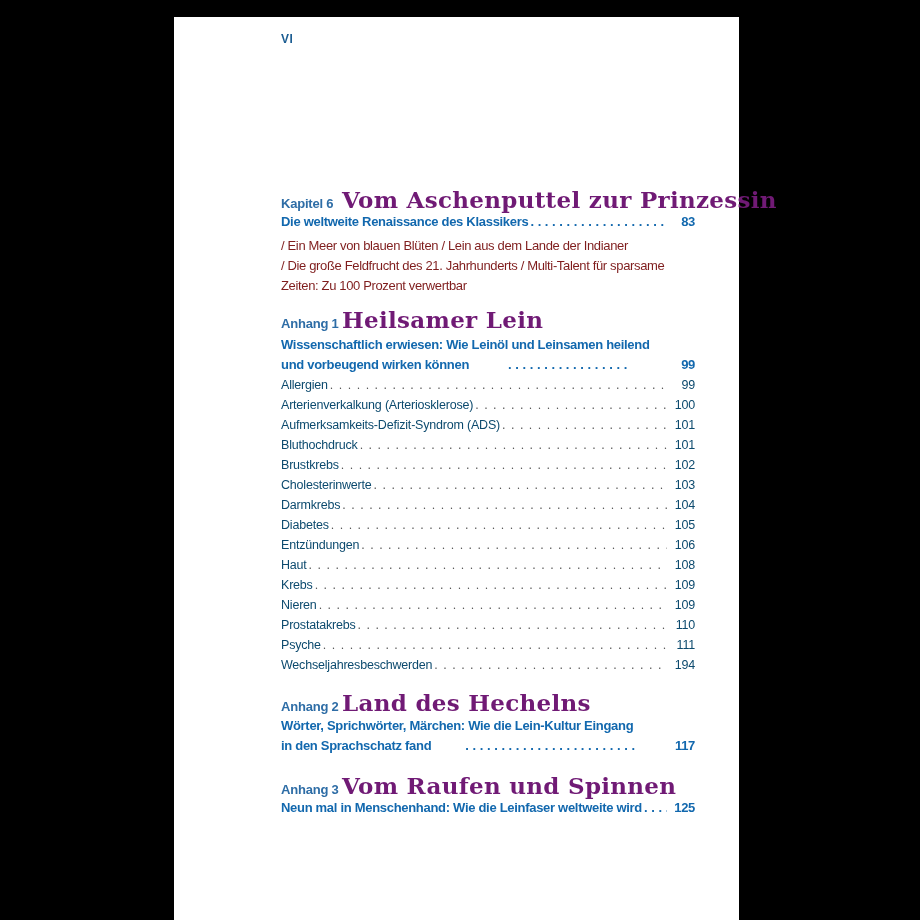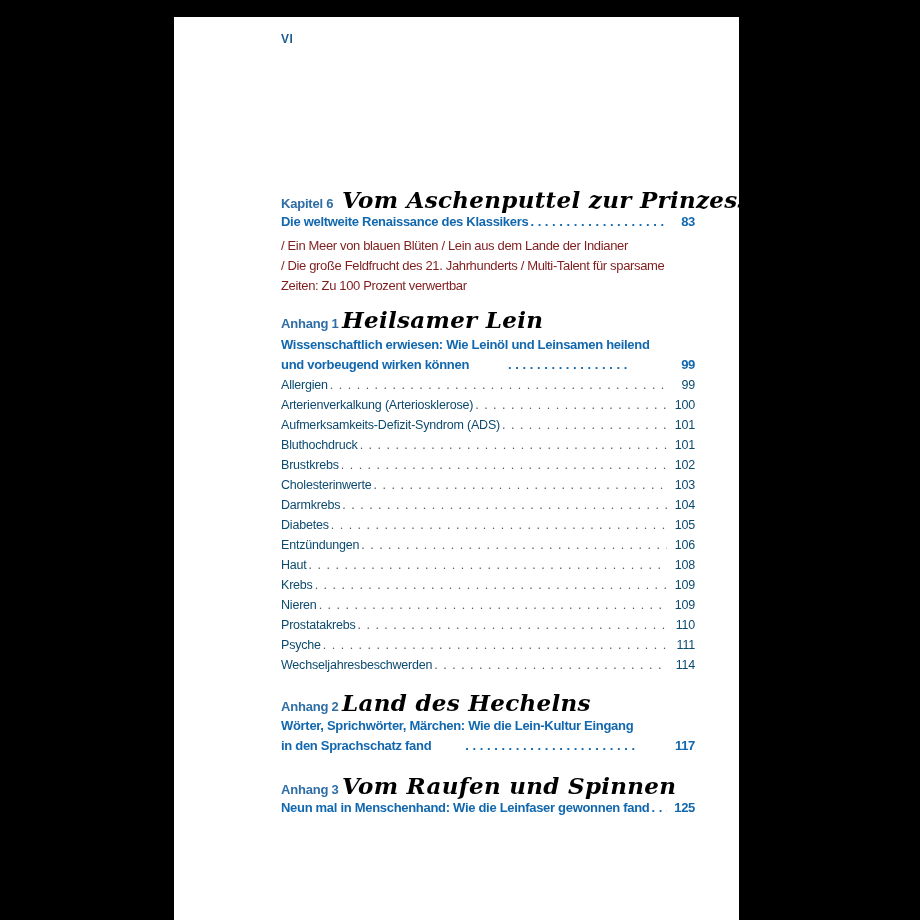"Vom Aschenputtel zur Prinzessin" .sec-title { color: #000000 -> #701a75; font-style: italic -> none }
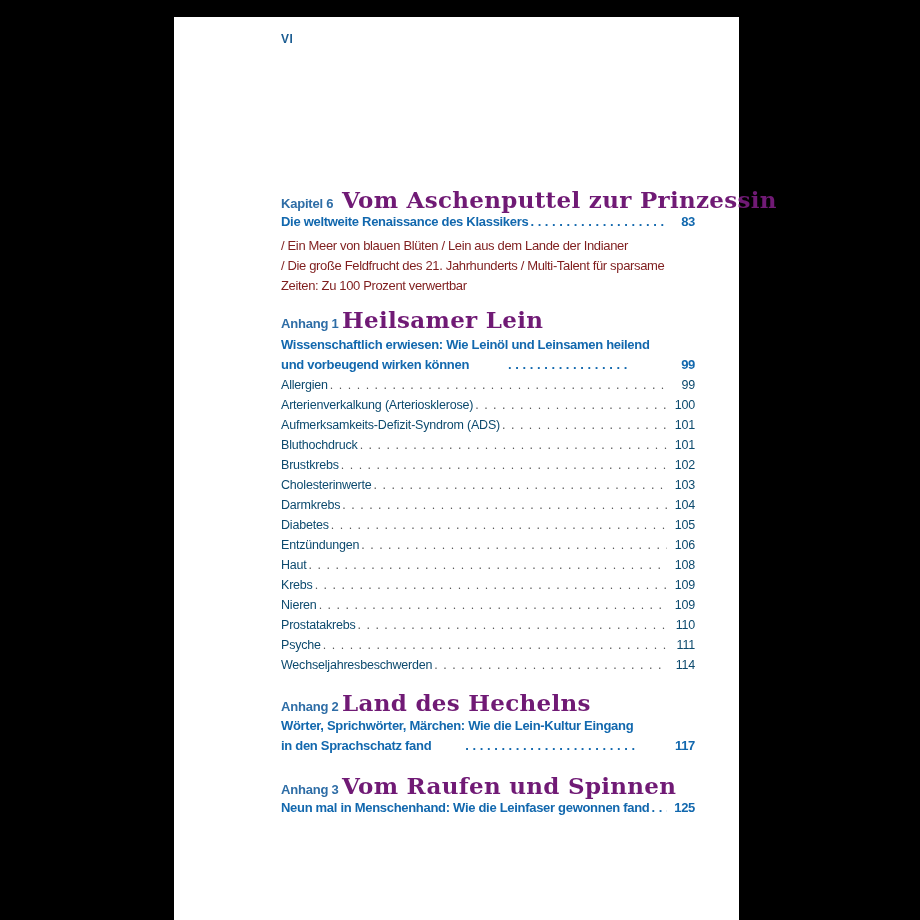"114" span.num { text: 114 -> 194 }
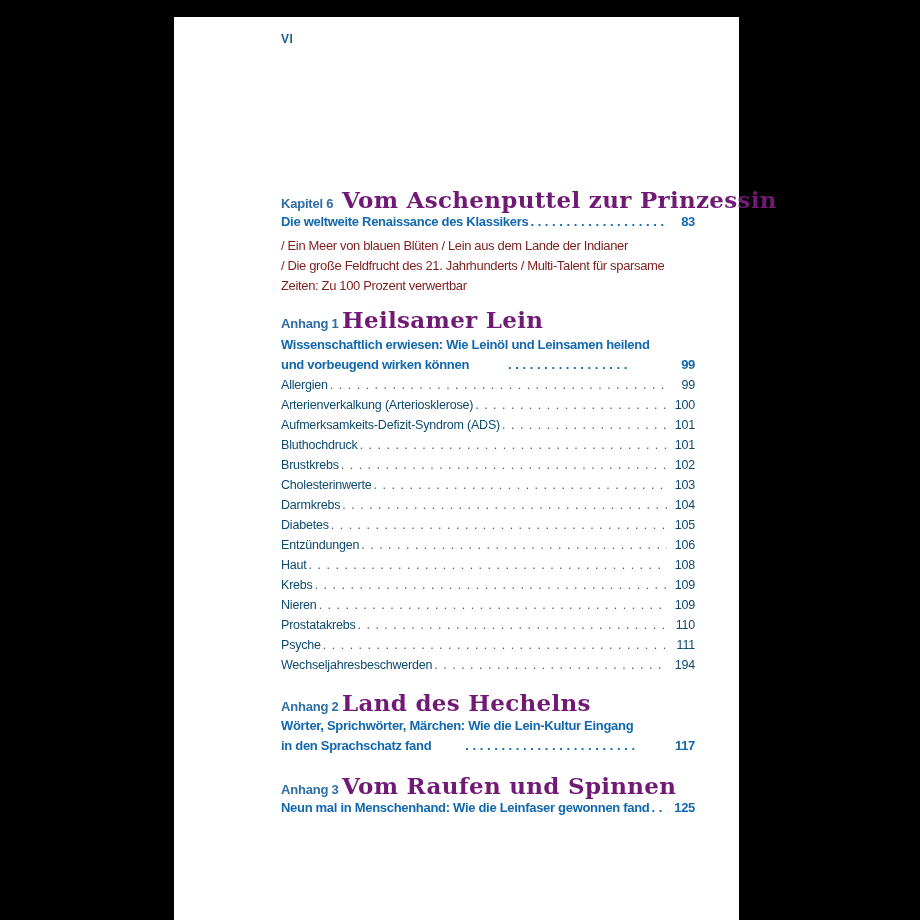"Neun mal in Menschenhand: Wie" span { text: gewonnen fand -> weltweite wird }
* * *
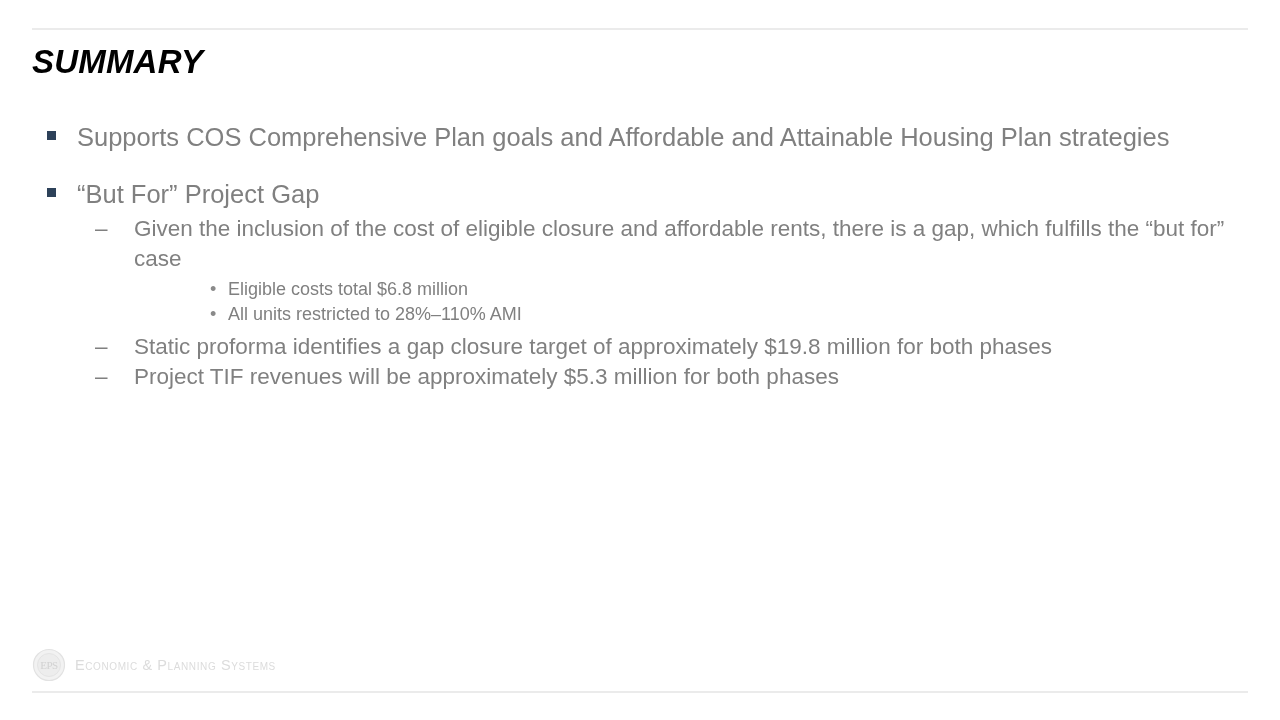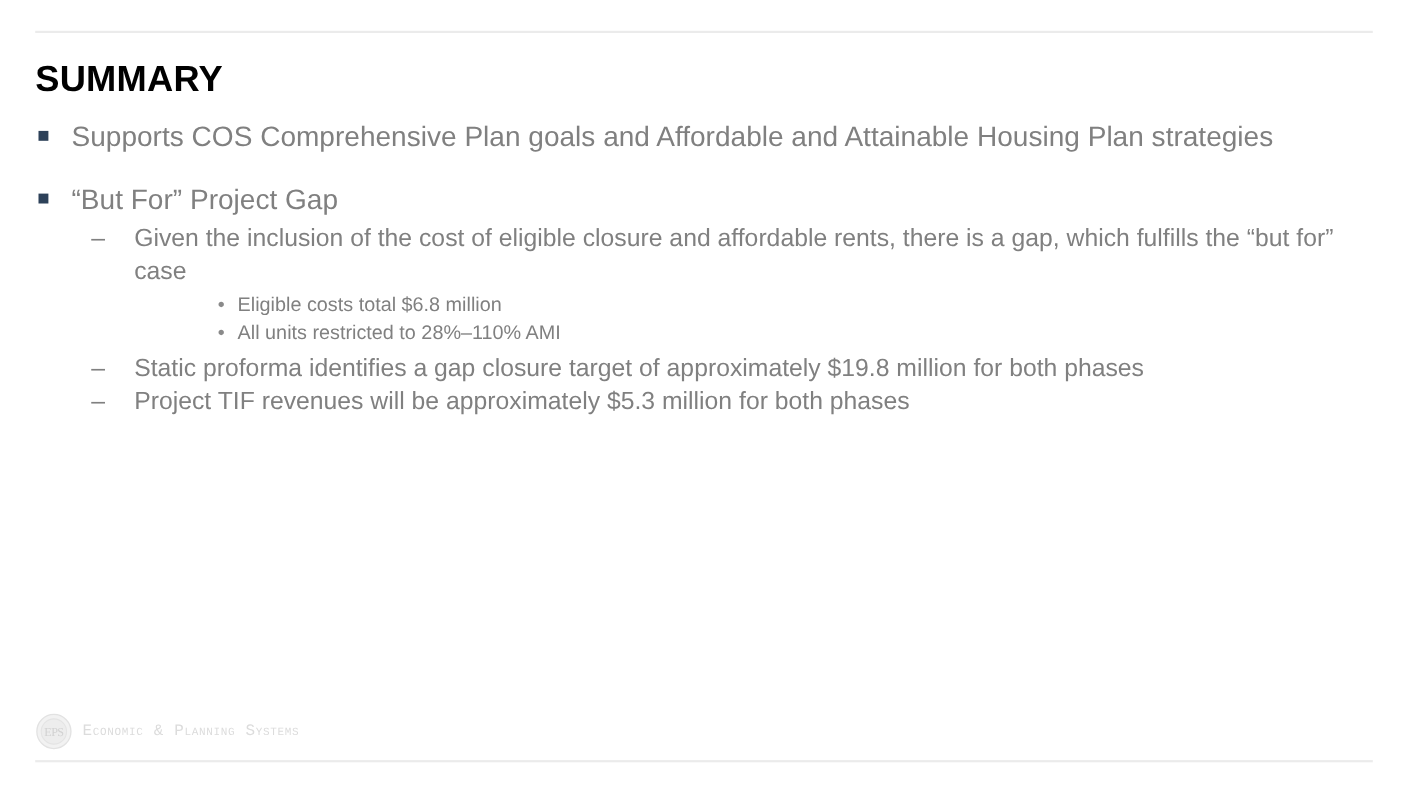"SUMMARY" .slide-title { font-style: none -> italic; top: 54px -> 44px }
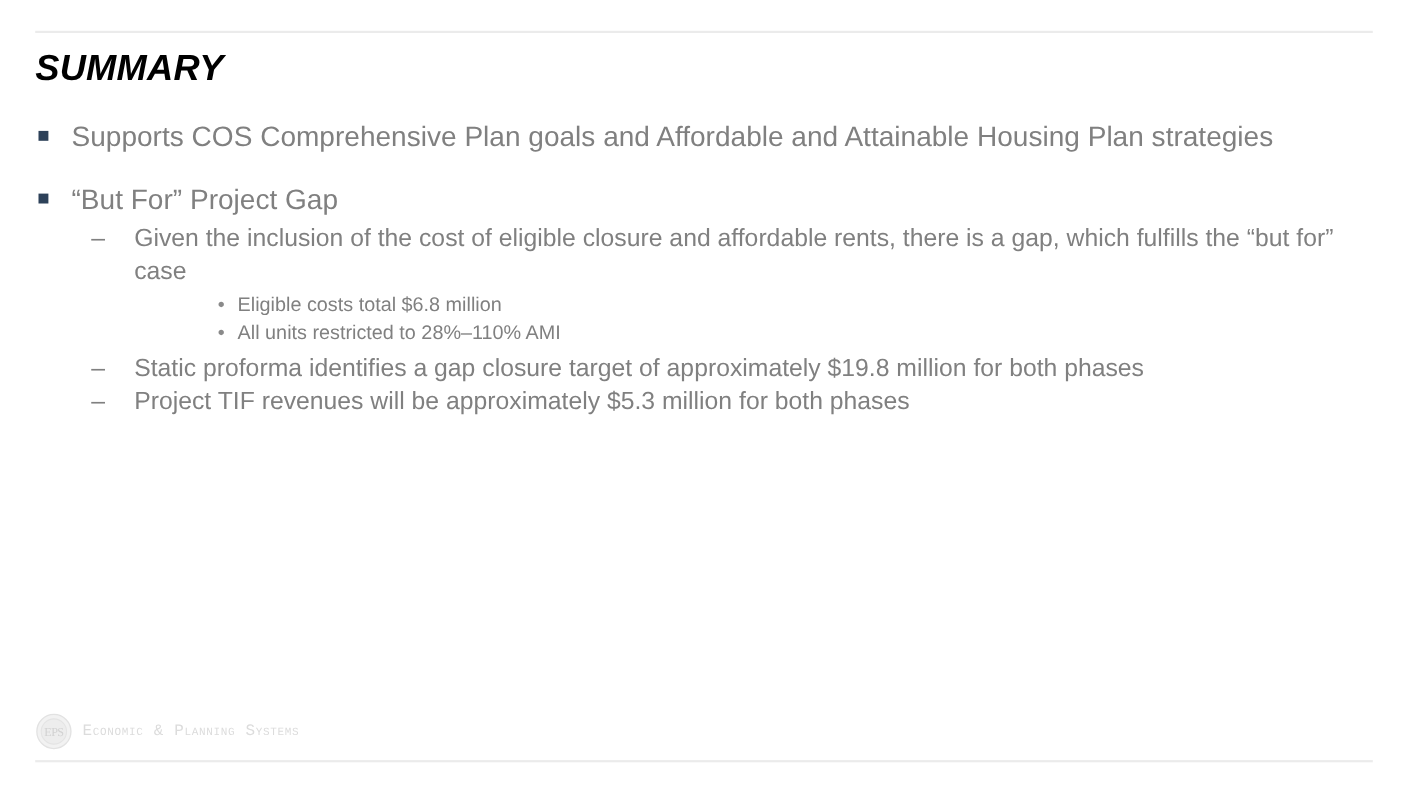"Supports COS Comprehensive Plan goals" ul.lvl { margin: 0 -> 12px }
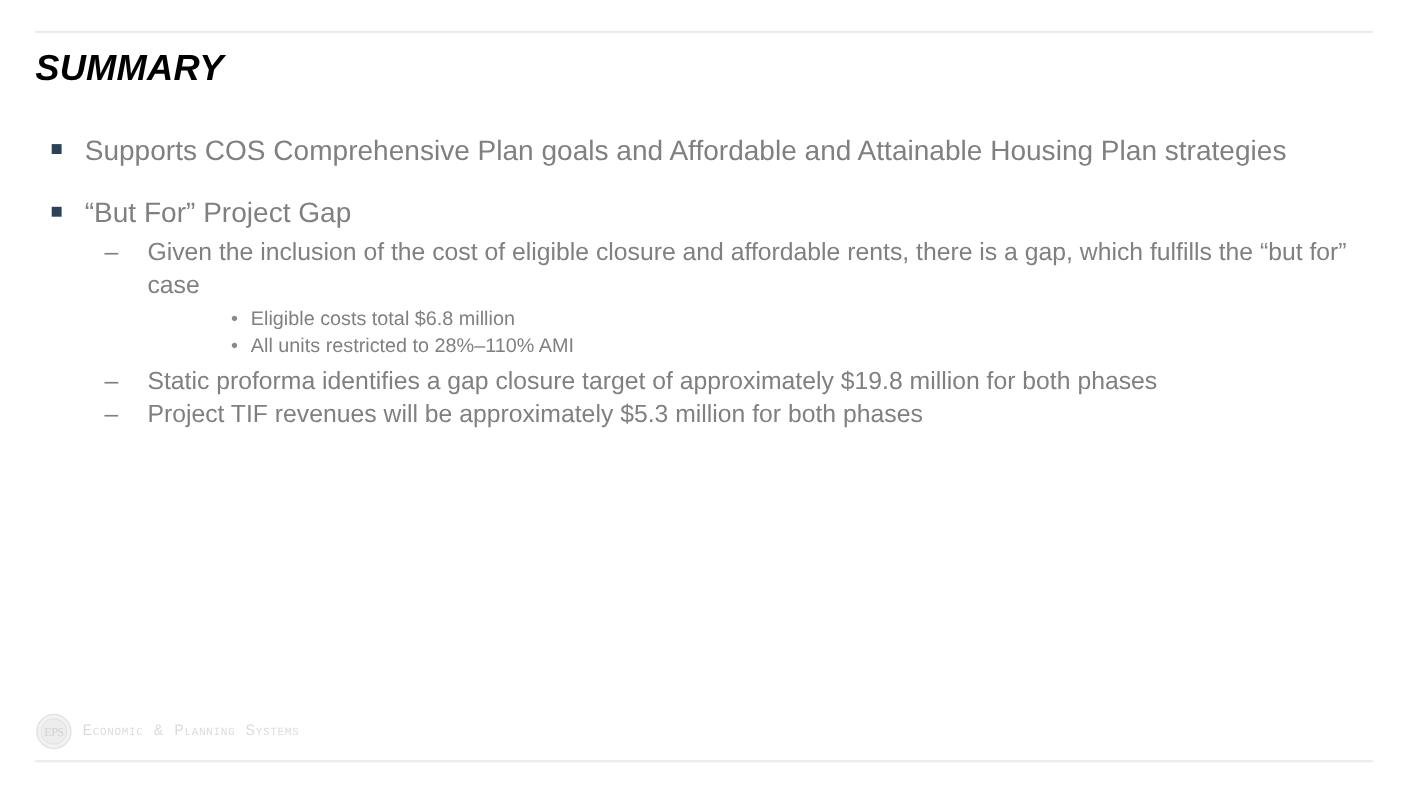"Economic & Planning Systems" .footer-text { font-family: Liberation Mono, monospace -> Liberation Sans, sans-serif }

*WHAT THE TASK REQUIRES*
Could the stretch from the line with "COS Comprehensive Plan" through the line with "Liberation Mono, monospace" in the listing above be restated word for word, minus the pictures?

*WRITTEN SOLUTION*
"Supports COS Comprehensive Plan goals" ul.lvl { margin: 0 -> 12px }
"Economic & Planning Systems" .footer-text { font-family: Liberation Mono, monospace -> Liberation Sans, sans-serif }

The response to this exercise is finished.